• Women’s Business by Rachel Riggs (below) and Jess Miller’s Girl Relaxing (above) feature in their joint exhibition Riggs & Miller.
ARTISTS Jess Miller and Rachel Riggs use their biting North of England wit to deconstruct the traditional image of women in art.
Don’t expect a belle reposing in a flowing gown on a chaise longue in the soft vernal light in their exhibition Riggs & Miller, it’s more like Tracey Emin scoffing a three-day old McDonalds, shifting the lens on how we view women and why we should do it.
Featuring paintings, ceramic sculptures, collage and installation, it’s all done with a wry smile and is highly entertaining, not some didactic lecture on gender or a party political bore.
The pair hit it off while doing a residency program at the Fremantle Arts Centre, bonding over their English heritage – Miller is originally from Yorkshire and Riggs from Manchester.

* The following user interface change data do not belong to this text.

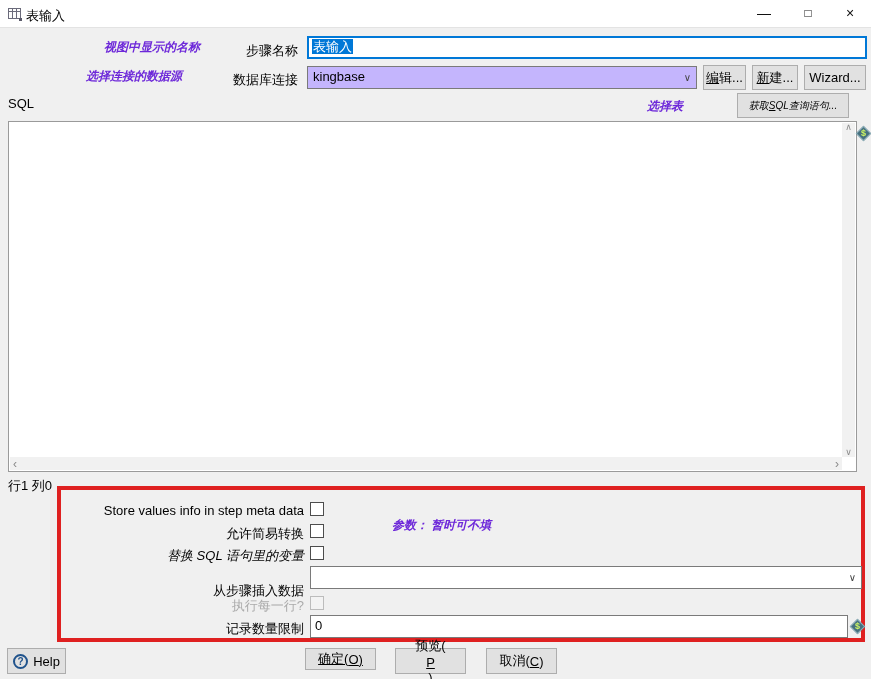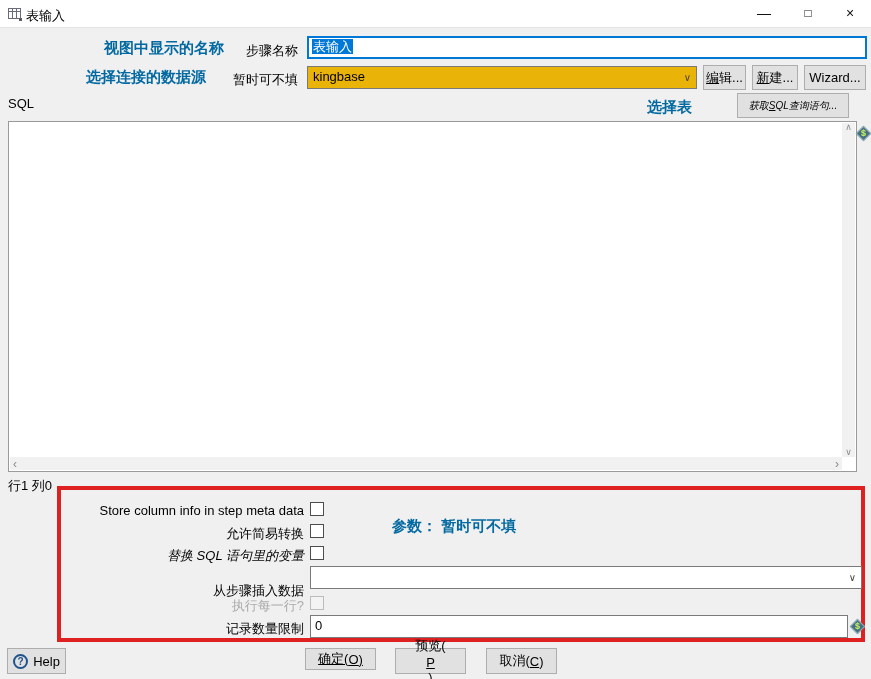--- a/index.html
+++ b/index.html
@@ -30,8 +30,8 @@
 
   
   .ann {
-    position:absolute; color:#0369a1; font-weight:bold; 
-    font-size:15px; white-space:nowrap;
+    position:absolute; color:#6d28d9; font-weight:bold; font-style:italic;
+    font-size:12px; white-space:nowrap;
   }
 
   

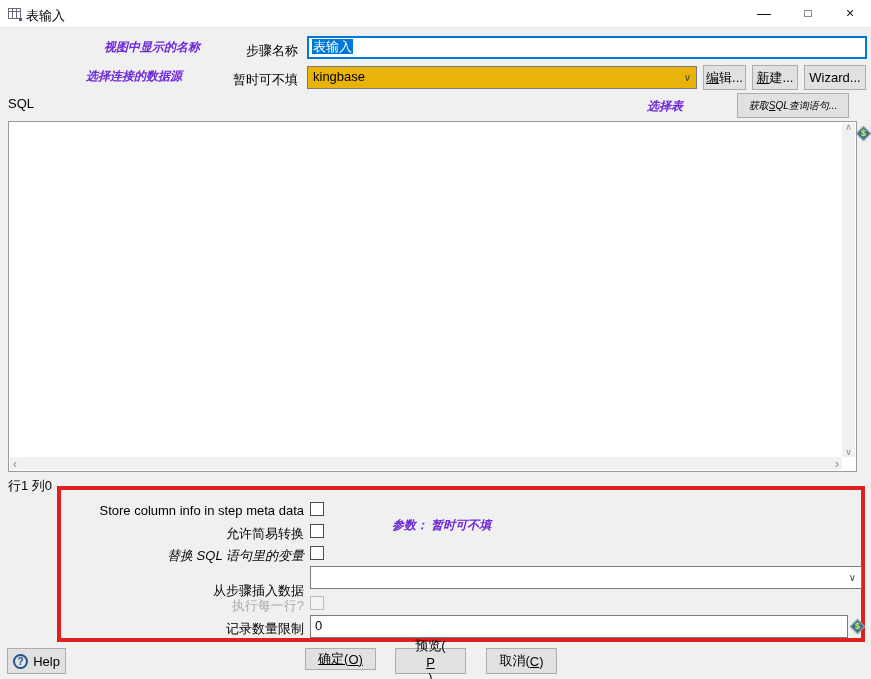--- a/index.html
+++ b/index.html
@@ -145,7 +145,7 @@
 </div>
 
 <div class="ann" style="left:86px; top:68px;">选择连接的数据源</div>
-<div class="flabel" style="right:573px; top:71px;">暂时可不填</div>
+<div class="flabel" style="right:573px; top:71px;">数据库连接</div>
 <div class="combo" style="left:307px; top:66px; width:390px; height:23px;">
   <span>kingbase</span>
   <span class="chev">∨</span>

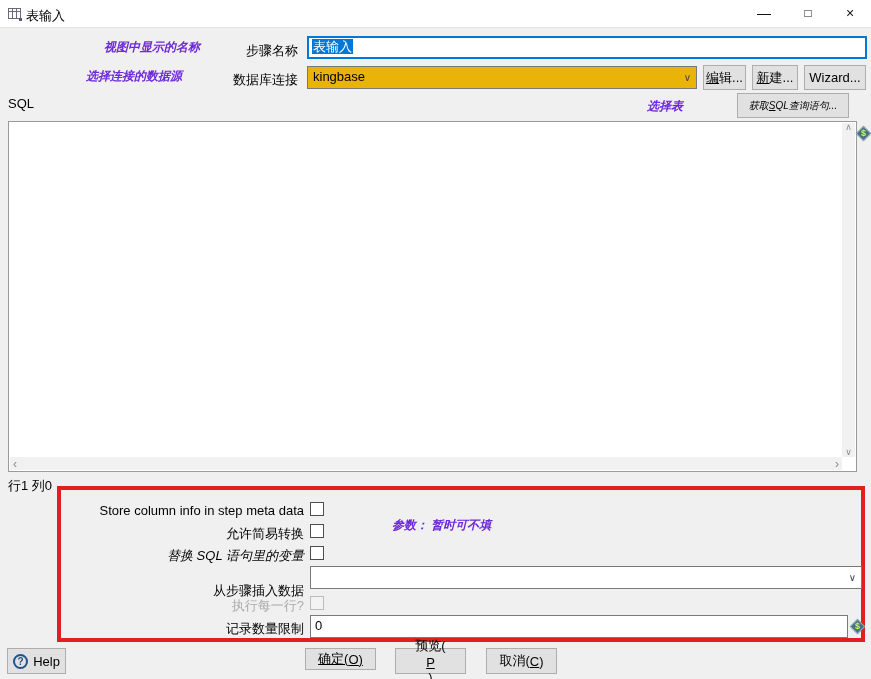--- a/index.html
+++ b/index.html
@@ -45,7 +45,7 @@
   .focused { border:1px solid #0078d7; outline:1px solid #0078d7; outline-offset:-2px; }
   .sel-text { background:#0078d7; color:#fff; padding:0 1px; }
   .combo {
-    position:absolute; border:1px solid #7a7a7a; background:#eab308;
+    position:absolute; border:1px solid #7a7a7a; background:#c4b5fd;
     font-size:13px; line-height:20px; padding:0 22px 0 5px; white-space:nowrap; overflow:hidden;
   }
   .combo.white { background:#fff; }

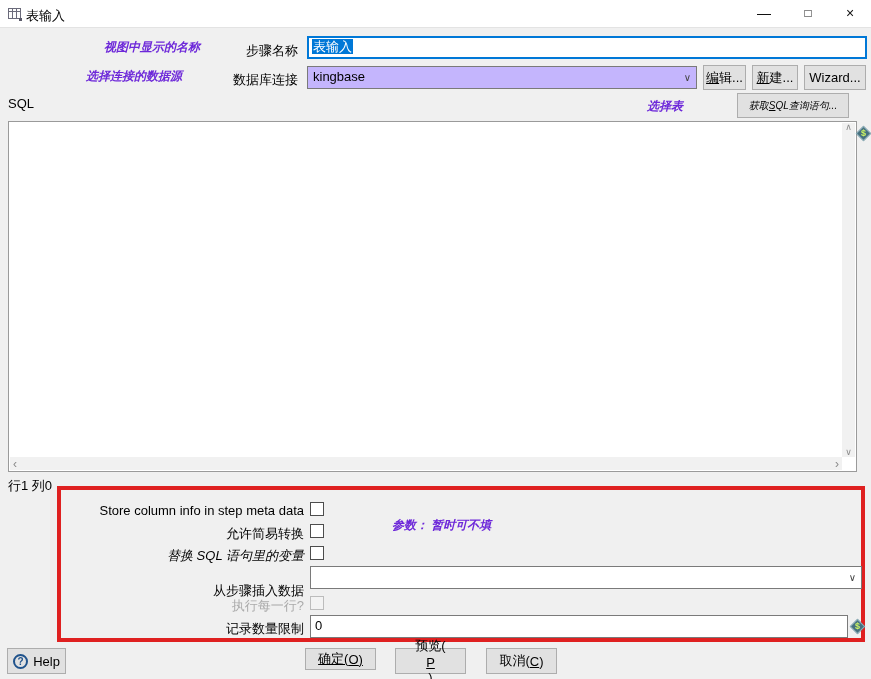--- a/index.html
+++ b/index.html
@@ -189,7 +189,7 @@
 <div class="red-box"></div>
 <div class="ann" style="left:392px; top:517px;">参数： 暂时可不填</div>
 
-<div class="opt-label" style="right:567px; top:503px;">Store column info in step meta data</div>
+<div class="opt-label" style="right:567px; top:503px;">Store values info in step meta data</div>
 <span class="cbox" style="left:310px; top:502px;"></span>
 
 <div class="opt-label" style="right:567px; top:525px;">允许简易转换</div>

Miller is an emerging painter/ceramic sculptor who studied fine art at Leeds Metropolitan University, while Riggs is an established multi-disciplinary artist who worked extensively in British theatre and TV, before moving to Australia.
One of the exhibition highlights is Miller’s striking oil painting Girl Relaxing.
Naked, cigarette in hand, half-hunched on a chair in a sparse room with empty bottles of wine strewn across the floor, the painting strips back the subject to its vulnerable core.
“It’s a figurative self-portrait of sorts, certainly inspired by my own internalised thinking of identity and self-image and whether the two relate,” Miller says.
“The character could be anyone who may have expended time alone pondering existential thoughts over your favourite guilty pleasure(s).
“To me, it symbolises a range of personalities, freedom and captivity, enjoyment, frivolity, shared experience and sometimes stress and anxiety. It’s an old me that I celebrate whilst happy to have progressed beyond.”
Miller’s favourite painter is Lucian Freud, known for his psychologically revealing and unsettling portraits, and she also cites Barbra Krol, Dorothea Tanning and David Hockney, as well as old masters like Goya and Rembrandt.
Away from the easel, she likes Greyson Perry’s and Tracey Emin’s militant approach to art making, and the tenacity of Marina Abromović.
“I’ve grown up visiting galleries across Europe with incredible collections of art. Huge and imposing pieces of work depicting women on a metaphorical platter throughout the ages. I pay satirical homage to this traditional artwork again through scattered items – wine, cigarettes, keys, etc. It adds a bit of humour to the overall piece by presenting figures in this way, in solitude, but I take the gaze away from the viewer, removing the invitation and the platter.”
The other half of the exhibition features Riggs’ “femmage” – a female-view collage of everyday objects with hidden depths.
Featuring a broken suspender belt, wishbone and red upholstery fabric couched in an oval bowl, Women’s Business looks like it was alluding to a woman’s period, but it’s all open to interpretation.
“At first glance, Women’s Business appears to be an offering to feminine beauty – a votive or folk charm, used for healing and displayed at altars,” Riggs says.
“However, as you look closer at the assembled work, you can see small selected items are creating an illusion of the female form.
“I’ve been creating femmage for over 20 years, with many not being shown to the public until recently.
“This exhibition of collected works, highlights the main artworks and reframes them in today’s political climate with continuing inspiration from social constraints, patriarchal and institutionalised views to being female past, present and future.”
Although Riggs & Miller tackle some serious issues around gender and femininity in their exhibition, pathos and humour are never far away.
“As Camille Paglia said ‘We must accept our pain, change what we can and laugh at the rest’,” Riggs says.
Riggs & Miller is at the PS Art Space on Pakenham Street in Fremantle from September 10 – 23.